# Specific 3D Printers, Scanners, & Hardware > Peachy Printer Forum >  Printing Bases and Proper materials

## Not A Potato

Hello, i've been following Peachy infrequently and am exited to see the new 1.0, but the videos lave so much to question.



is there a preferred printing platform to use? plastic? glass? metal?how do you calibrate the peachy to print accurately since the distance away/size of containers are so vastly different for each printwhat is the maximum base size the peachy can print? since theoretically you could lift it up to almost any height to get an almost unlimited printing base (assuming you would want to wait for the IV drip to fill an entire bathtub)Will Peachy be providing a base with it, or do you have to come up with that yourself.is there another resin you can use with it aside form the kind that they have in their store?

this technology is so flexible, i'm exited to see what you can make with it. i'm going to college with a bunch of pre-engineering students so i could get some real use out of it.

----------


## Slatye

(1) No idea. I think in the past they've used a metal mesh (which neatly lets resin rise through it, and also gives something for the plastic to grab onto). Presumably other things will work too.

(2) You probably shouldn't be changing the entire setup for every print. Pick a container, get the Peachy set up above it, calibrate it for that specific setup, and re-use it for all subsequent prints. I think they were planning to do a series of calibration patterns that can be used to get the positioning just right (eg. print a 5x5cm square, if it's not square then adjust the Peachy until it is square) and tuning the vertical axis is just a matter of measuring the container.

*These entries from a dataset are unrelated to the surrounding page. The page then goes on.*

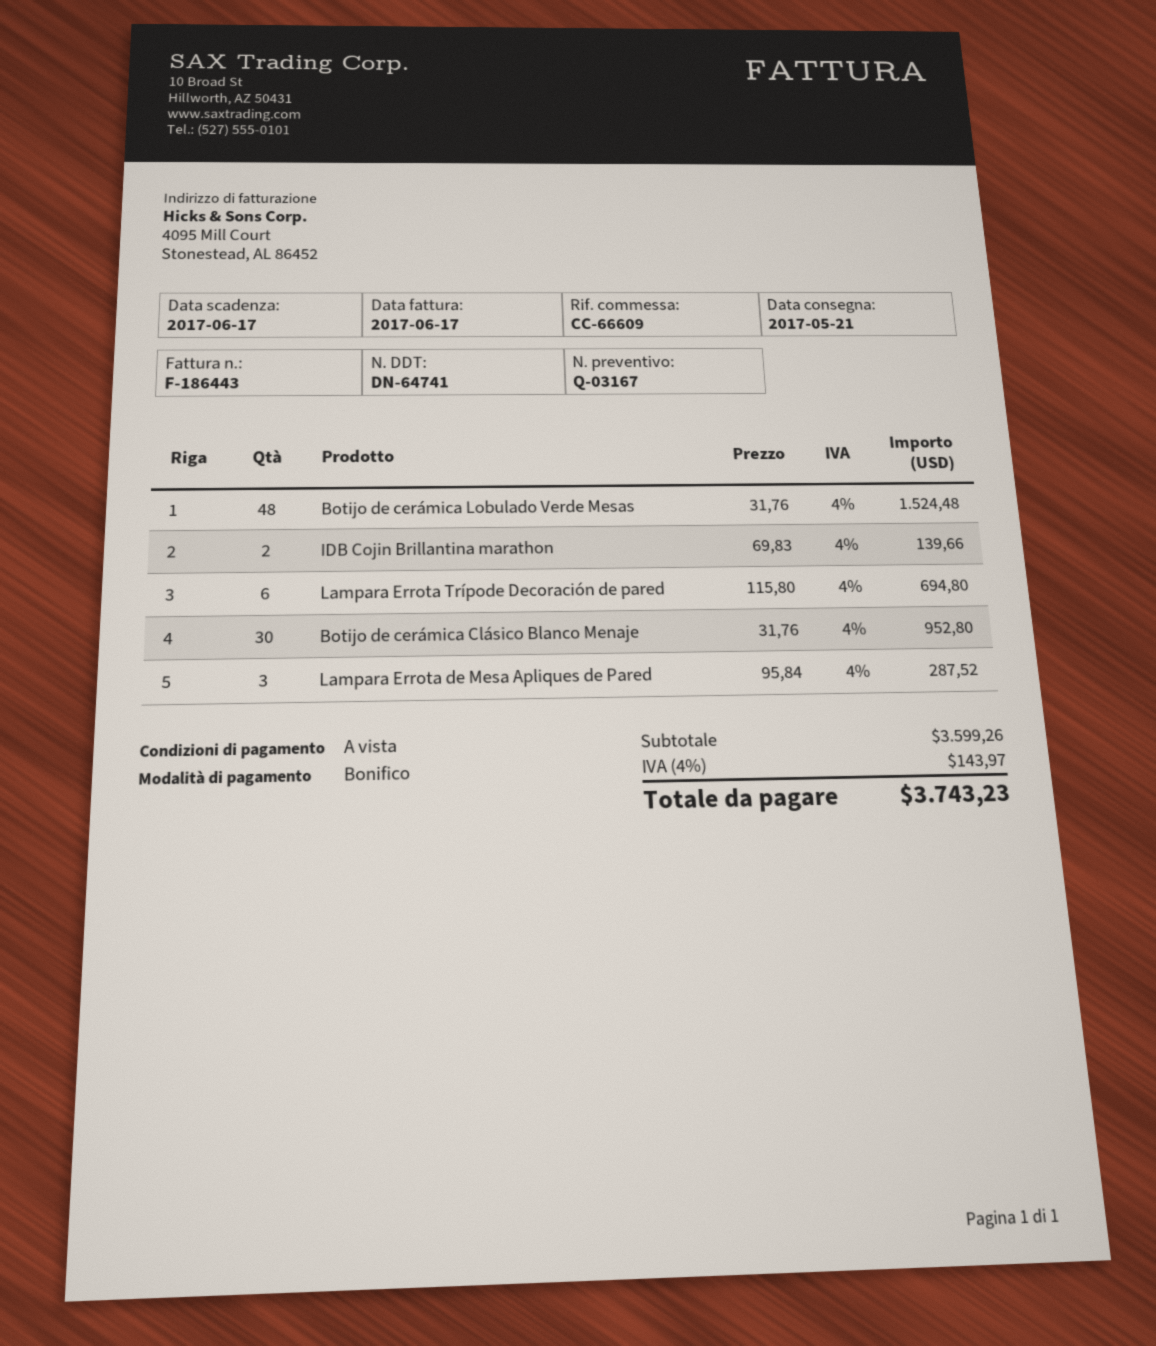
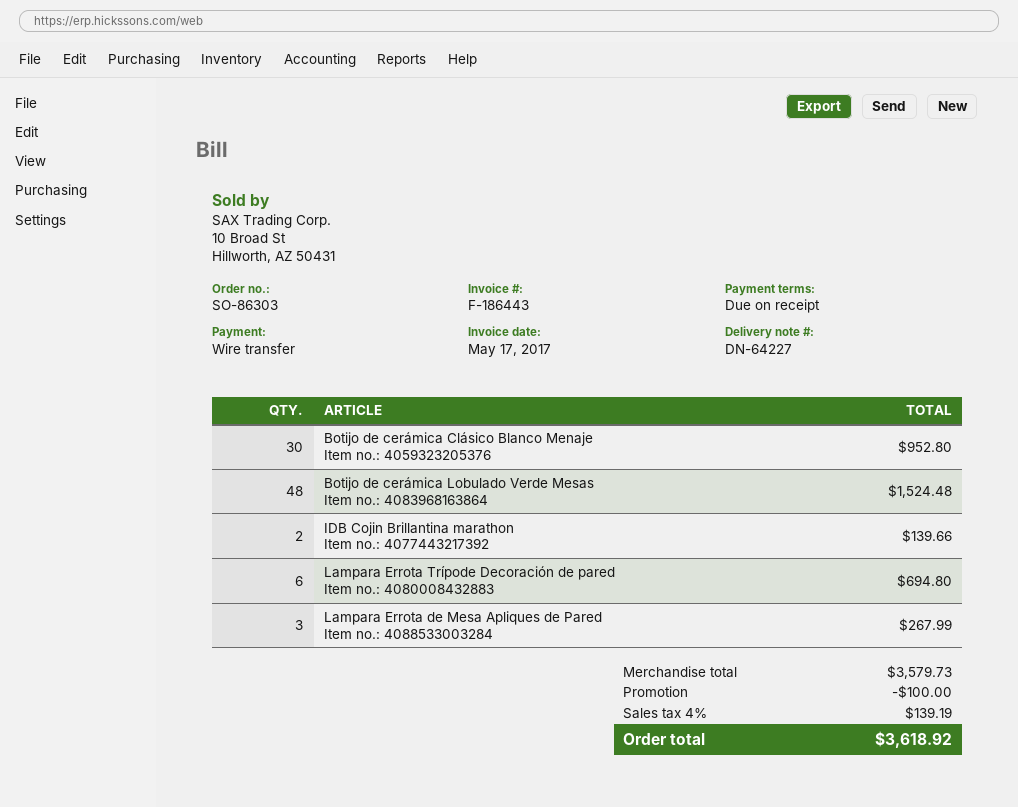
delivery note number: DN-64741 -> DN-64227
invoice date: 2017-06-17 -> 2017-05-17
Lampara Errota de Mesa Apliques de Pared: 3 for 287.52 -> 3 for 267.99
subtotal: 3599.26 -> 3579.73
discount: none -> 100.00
tax: 4% = 143.97 -> 4% = 139.19
total: 3743.23 -> 3618.92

(3) You'll lose resolution at very large sizes, due to the limited angular resolution of the Peachy and the laser going out of focus. Very large prints would also take an extremely long time, because (as you've said) the dripper will take days to raise the level of a bathtub-sized container, and also because there's a limit to how quickly the laser can cure each layer of resin. And, of course, a bathtub full of resin will set you back a few thousand dollars. Realistically, the answer is likely to be that the maximum possible print size is much larger than the maximum practical (in terms of time/money) print size.

(4) For the basic Peachy, it appears that the Peachy itself is provided and the user provides everything else (print container, water reservoir, print base, Peachy support stand, etc).

(5) I think it just uses the standard UV-cured resin, so "multi-purpose" UV-cured resins (like those sold by MakerJuice) should work.

----------


## quertz

'limited angular resolution'  :Big Grin: 
(I'm not gonna search for that number now but the resolution is better than you'll ever need it)

As far as I know, the Peachy Juice even is co-developed by Makerjuice and just a slightly different formula than their stuff.

----------


## Slatye

> 'limited angular resolution' 
> (I'm not gonna search for that number now but the resolution is better than you'll ever need it)


The figure I've seen is 262144 counts (ie 18-bit) over 40 degrees.

If the Peachy can actually achieve that, then to maintain 0.1mm precision you could have the print surface about 37m away. You won't be printing a battleship with it, but it's certainly big enough for any reasonable project. However, I'm betting that the Peachy can't actually achieve that sort of resolution consistently. There'll be some friction in there (so changing the output by one count won't cause an 0.00015 degree change in output - you'll get no movement for a few counts and then quite a lot of movement). It's likely to be non-linear, with higher resolution in some parts than in other parts. In the basic Peachy (no feedback) the printer won't necessarily be able to compensate for any of this.

It'll be absolutely fine for small-ish jobs (where "small-ish" means "much bigger than pretty much any FDM printer can manage") but I'm expecting to need the Peachy Pro (with feedback on the mirror position, if I remember correctly) to handle bathtub-sized prints.

----------